Un altro elemento che può spiegare la scarsa presenza femminile ai gradini più alti delle facoltà
universitarie è la carenza di networks appropriati. Il network di ricerca può infatti avere effetti molto
importanti. Negli Stati Uniti, l’introduzione da parte dell’Associazione delle Economiste Americane di
un programma di mentoring e networking a favore di un gruppo di giovani ricercatrici selezionate
casualmente all’interno di un pool di candidate con caratteristiche omogenee ha avuto l’effetto di
aumentare significativamente nei cinque anni successivi la produttività scientifica delle giovani selezionate
rispetto a quella delle altre ricercatrici escluse dal programma. Il successo di questa esperienza è arrivato
anche in Europa:l’associazione europea delle economiste ha cominciato ad organizzare programmi di mentoring
per le giovani ricercatrici.
Altri studi sottolineano l’importanza delle abilità non cognitive: sono le donne stesse che
spesso rinunciano ad importanti opportunità professionali per mancanza di abilità di negoziazione o per
provare adevitare situazioni troppo competitive.
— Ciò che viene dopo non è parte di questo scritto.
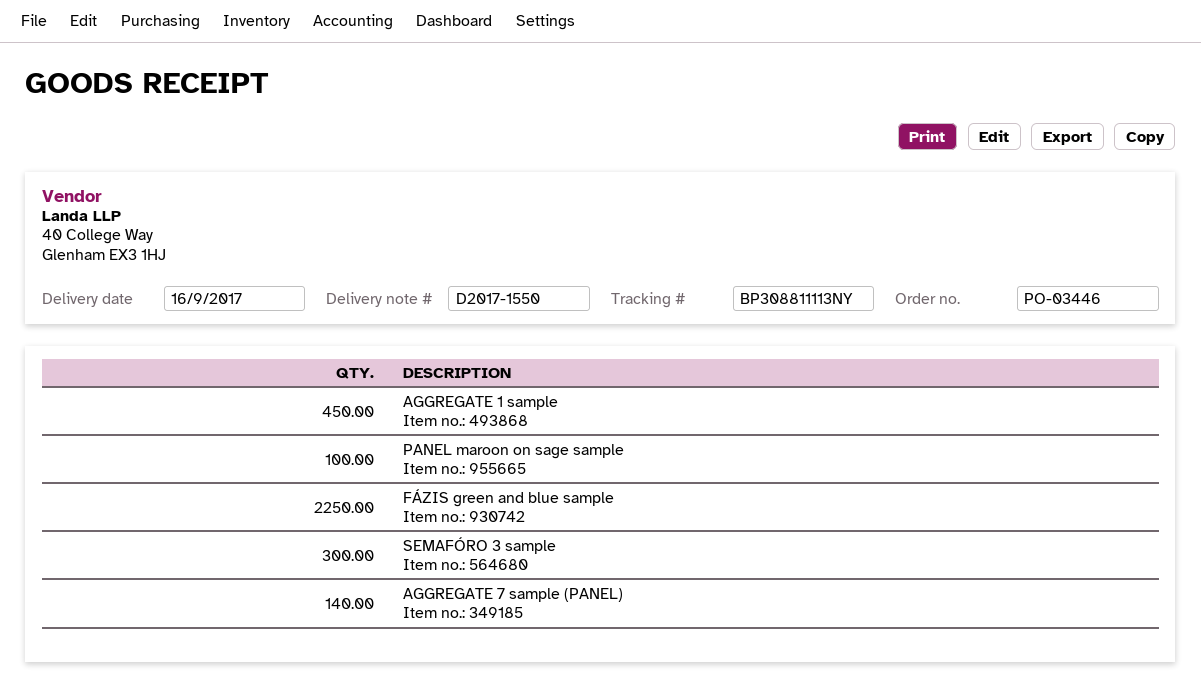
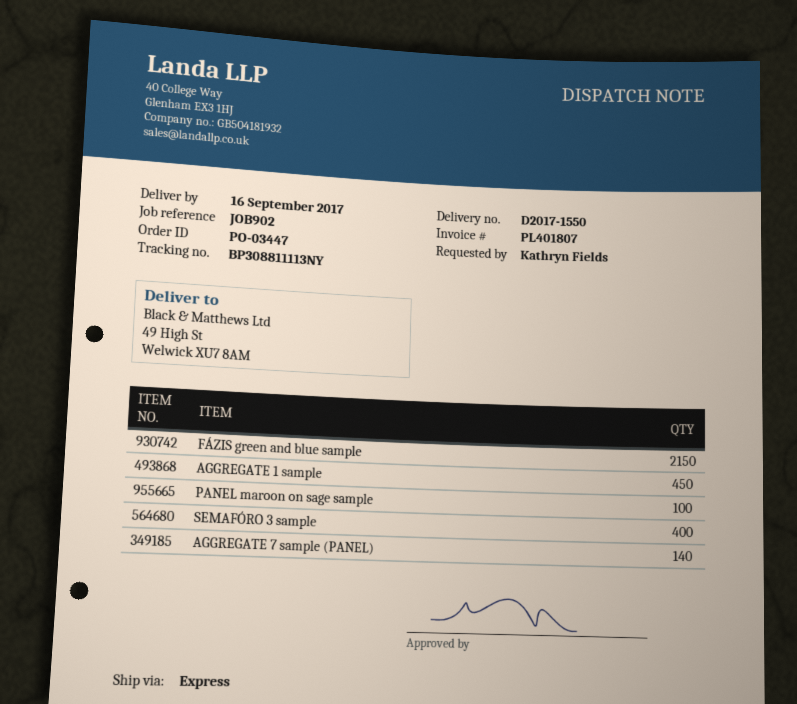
order number: PO-03446 -> PO-03447
FÁZIS green and blue sample: 2250 -> 2150
SEMAFÓRO 3 sample: 300 -> 400

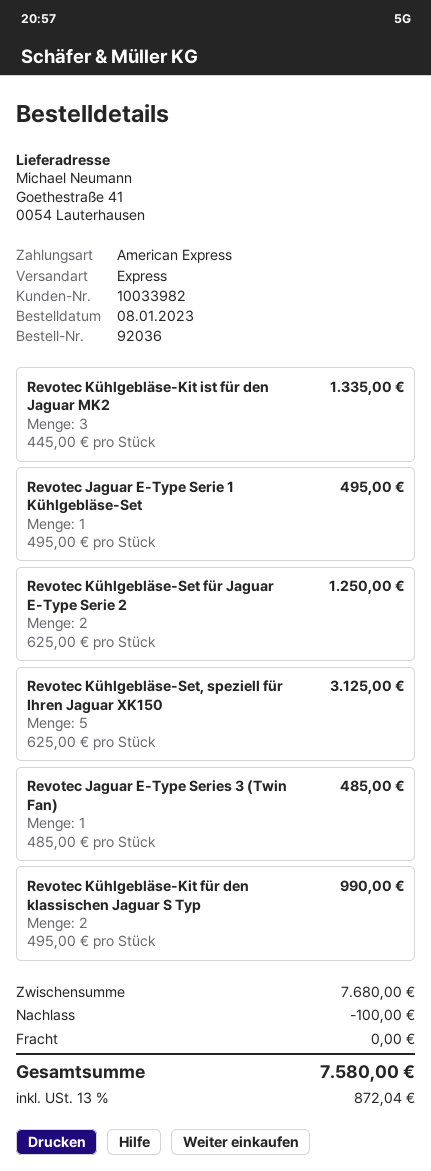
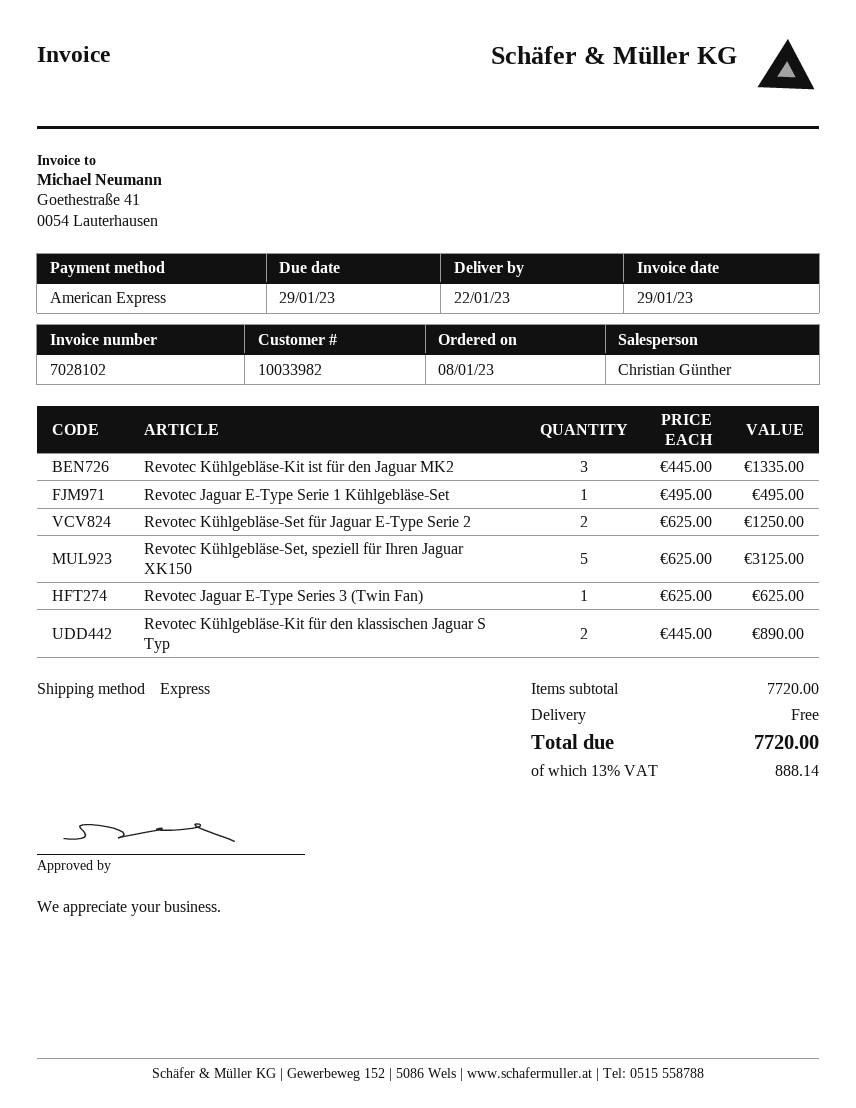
Revotec Jaguar E-Type Series 3 (Twin Fan): 1 x 485.00 = 485.00 -> 1 x 625.00 = 625.00
Revotec Kühlgebläse-Kit für den klassischen Jaguar S Typ: 2 x 495.00 = 990.00 -> 2 x 445.00 = 890.00
subtotal: 7680.00 -> 7720.00
discount: 100.00 -> none
tax: 13% = 872.04 -> 13% = 888.14
total: 7580.00 -> 7720.00

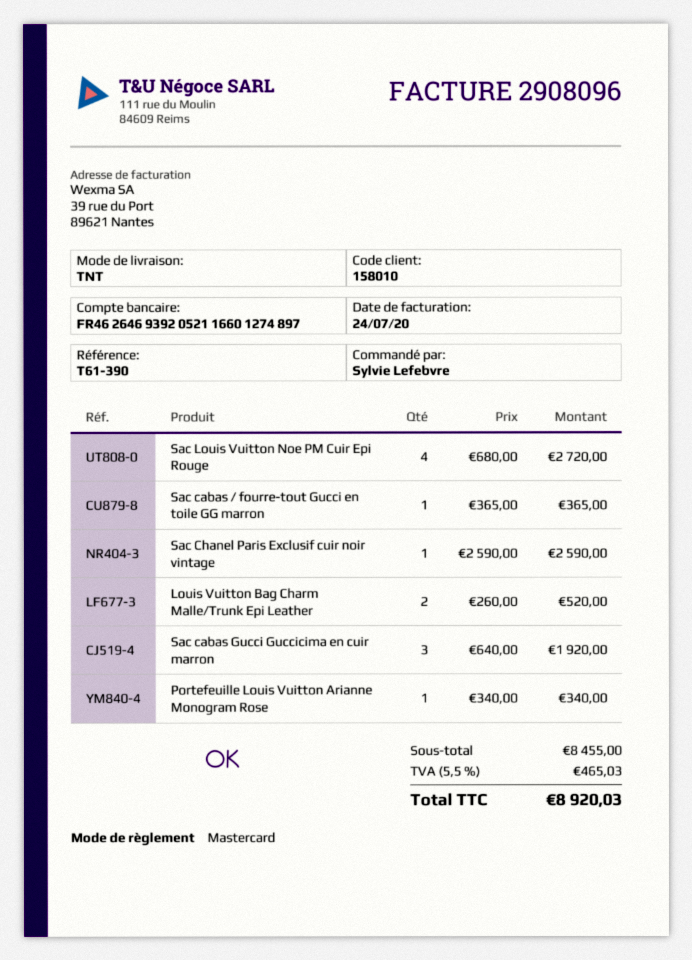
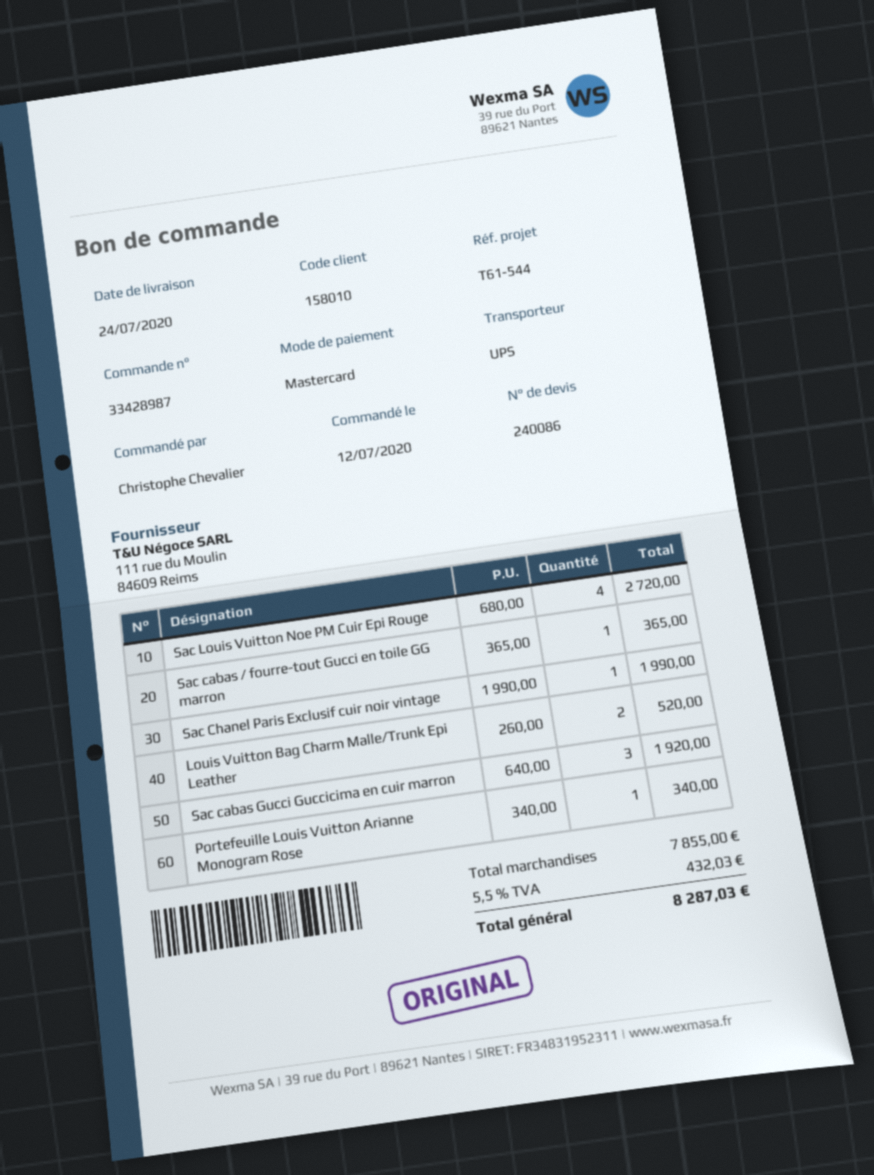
reference: T61-390 -> T61-544
ordered by: Sylvie Lefebvre -> Christophe Chevalier
shipping method: TNT -> UPS
Sac Chanel Paris Exclusif cuir noir vintage: 1 x 2590.00 = 2590.00 -> 1 x 1990.00 = 1990.00
subtotal: 8455.00 -> 7855.00
tax: 5.5% = 465.03 -> 5.5% = 432.03
total: 8920.03 -> 8287.03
Un’ulteriore causa dell’assenza di donne ai gradini più alti della carriera accademica può risiedere nel
pregiudizio dei valutatori che devono decidere le promozioni. È difficile provare l’esistenza di
discriminazioni. Gli studi più recenti utilizzano la tecnica di mostrare ai valutatori CV di candidati
uomini e donne molto simili di cui, a loro insaputa, viene modificato il genere. In questi casi i cv di
candidate donne con caratteristiche equivalenti a quelle degli uomini ricevono una valutazione
significativamente peggiore.
La potenziale esistenza di stereotipi di genere tra i valutatori ha spinto alcuni paesi, come la Norvegia, la
Svezia, la Finlandia e la Spagna, ad introdurre sistemi di quote di genere nelle commissioni di
valutazione. Naturalmente è importante valutare costi e benefici di queste misure. Dato il limitato
numero di professoresse con i requisiti necessari per far parte delle commissioni di valutazione,
l’introduzione delle quote aumenta sproporzionatamente il numero di commissioni a cui ciascuna
donna è chiamata a partecipare e che, inevitabilmente, avrà meno tempo per dedicarsi alla ricerca.
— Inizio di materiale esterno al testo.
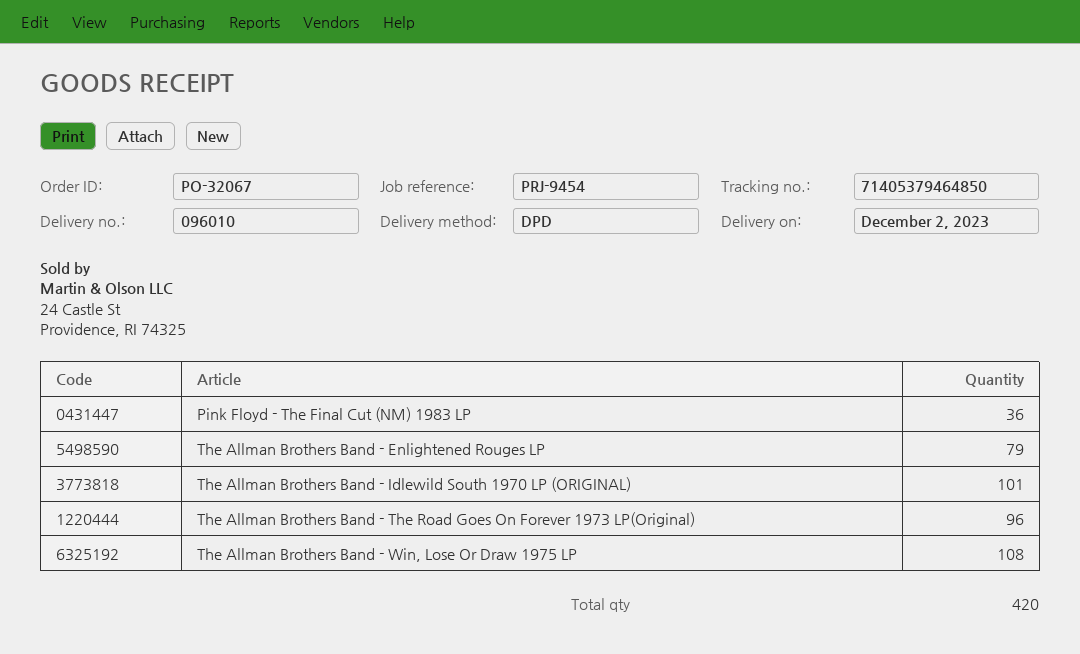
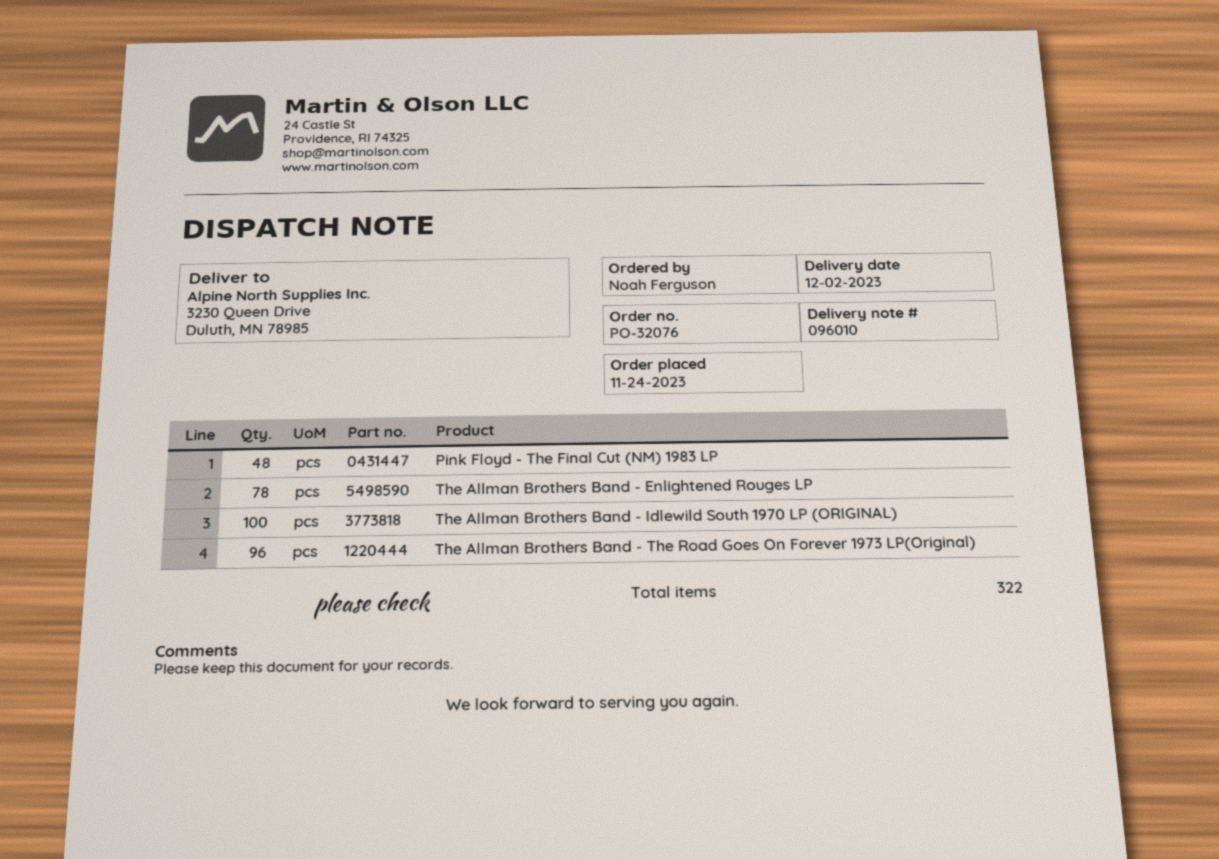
order number: PO-32067 -> PO-32076
Pink Floyd - The Final Cut (NM) 1983 LP: 36 -> 48
The Allman Brothers Band - Enlightened Rouges LP: 79 -> 78
The Allman Brothers Band - Idlewild South 1970 LP (ORIGINAL): 101 -> 100
The Allman Brothers Band - Win, Lose Or Draw 1975 LP: 108 -> none
total quantity: 420 -> 322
D’altra parte, anche se l’adozione generale di queste misure presuppone che esse servano ad aumentare
la promozione di donne, non sempre questo è il risultato che si ottiene.
Una ricerca recente condotta da Zinovyeva e Bagüés con dati spagnoli mostra che, nel caso di promozioni a
livello di professore ordinario, la categoria più alta della carriera accademica, l’assenza di donne nelle
commissioni giudicatrici riduce la possibilità di successo delle candidate donne. L’effetto è molto
significativo: una donna in più nella commissione giudicatrice aumenta il numero di donne vincitrici del
14%. Nel caso di promozione a professore associato invece, si verifica un effetto opposto: le
commissioni giudicatrici composte da soli uomini sono quelle che favoriscono la promozione di donne,
anche se l’effetto è modesto.
I fattori che limitano la presenza delle donne ai livelli più alti della carriera accademica sono dunque
molti e la loro eliminazione presuppone una riflessione approfondita ed uno sforzo istituzionale forte da
parte delle università. Ci aspettiamo un effetto positivo di tutte le misure che facilitano la conciliazione
tra vita lavorativa e vita familiare, così comeprogrammi di mentoring mirati. Anche le quote di genere
nelle commissioni giudicatrici possono avere un ruolo, ma la loro efficacia deve essere valutata con
cautela. In Italia, mentre un intenso dibattito ha portato alla legge sulle quote di rappresentanza di
genere temporanee nei consigli di amministrazione e collegi sindacali delle società quotate e controllate
pubbliche (legge 120/2011) con ottimi risultati sulla presenza femminile nei boards, non è mai stata
avviata una riflessione attenta sulle cause e possibili soluzioni della così bassa presenza di donne ai
vertici delle facoltà universitarie.